• **EXERCISE GOAL**
Give back a single number: the count of lines in the data that contain the string "partially".

Stored records:
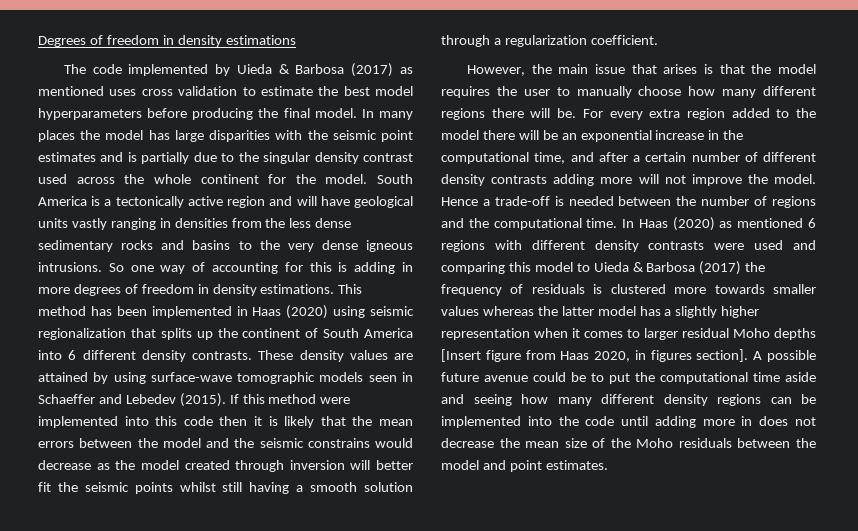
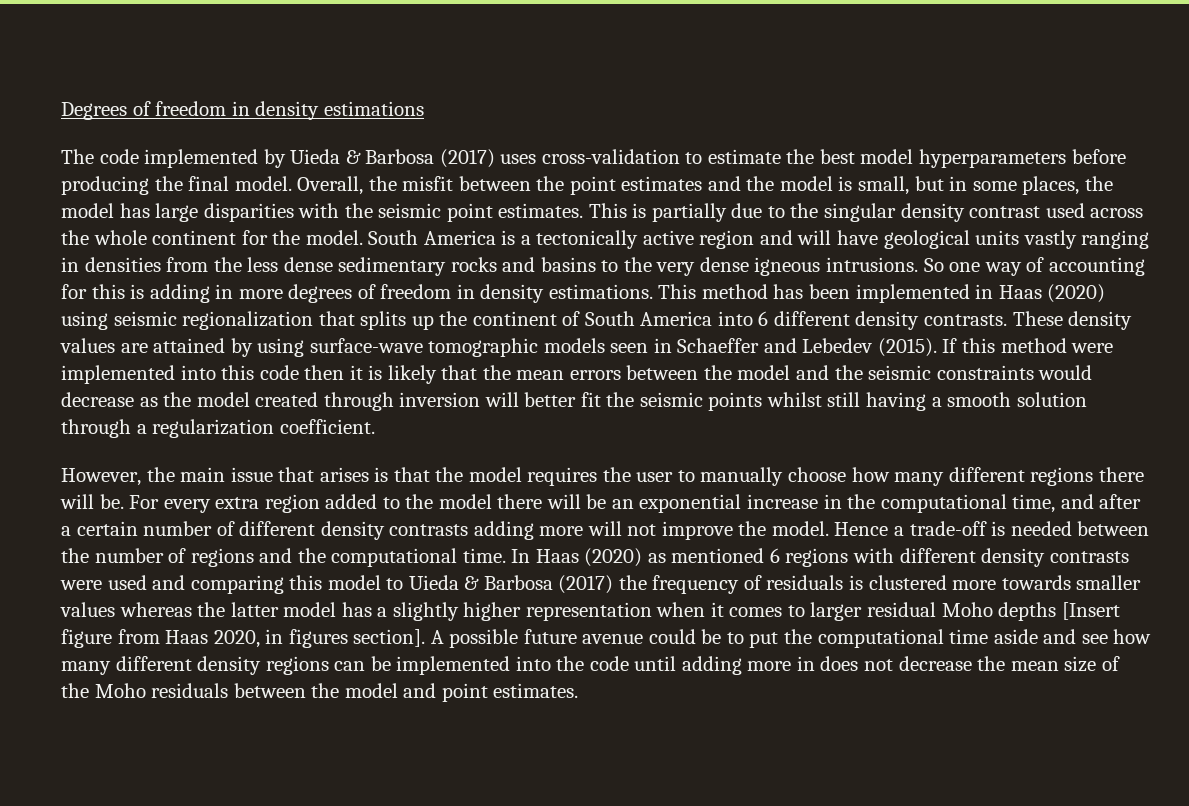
- The code implemented by Uieda & Barbosa (2017) as mentioned uses cross validation to estimate the best model hyperparameters before producing the final model.
+ The code implemented by Uieda & Barbosa (2017) uses cross-validation to estimate the best model hyperparameters before producing the final model.
- In many places the model has large disparities with the seismic point estimates and is partially due to the singular density contrast used across the whole continent for the model.
+ Overall, the misfit between the point estimates and the model is small, but in some places, the model has large disparities with the seismic point estimates. This is partially due to the singular density contrast used across the whole continent for the model.
- If this method were implemented into this code then it is likely that the mean errors between the model and the seismic constrains would decrease as the model created through inversion will better fit the seismic points whilst still having a smooth solution through a regularization coefficient.
+ If this method were implemented into this code then it is likely that the mean errors between the model and the seismic constraints would decrease as the model created through inversion will better fit the seismic points whilst still having a smooth solution through a regularization coefficient.
- A possible future avenue could be to put the computational time aside and seeing how many different density regions can be implemented into the code until adding more in does not decrease the mean size of the Moho residuals between the model and point estimates.
+ A possible future avenue could be to put the computational time aside and see how many different density regions can be implemented into the code until adding more in does not decrease the mean size of the Moho residuals between the model and point estimates.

• **SOLUTION TO THIS TASK**
2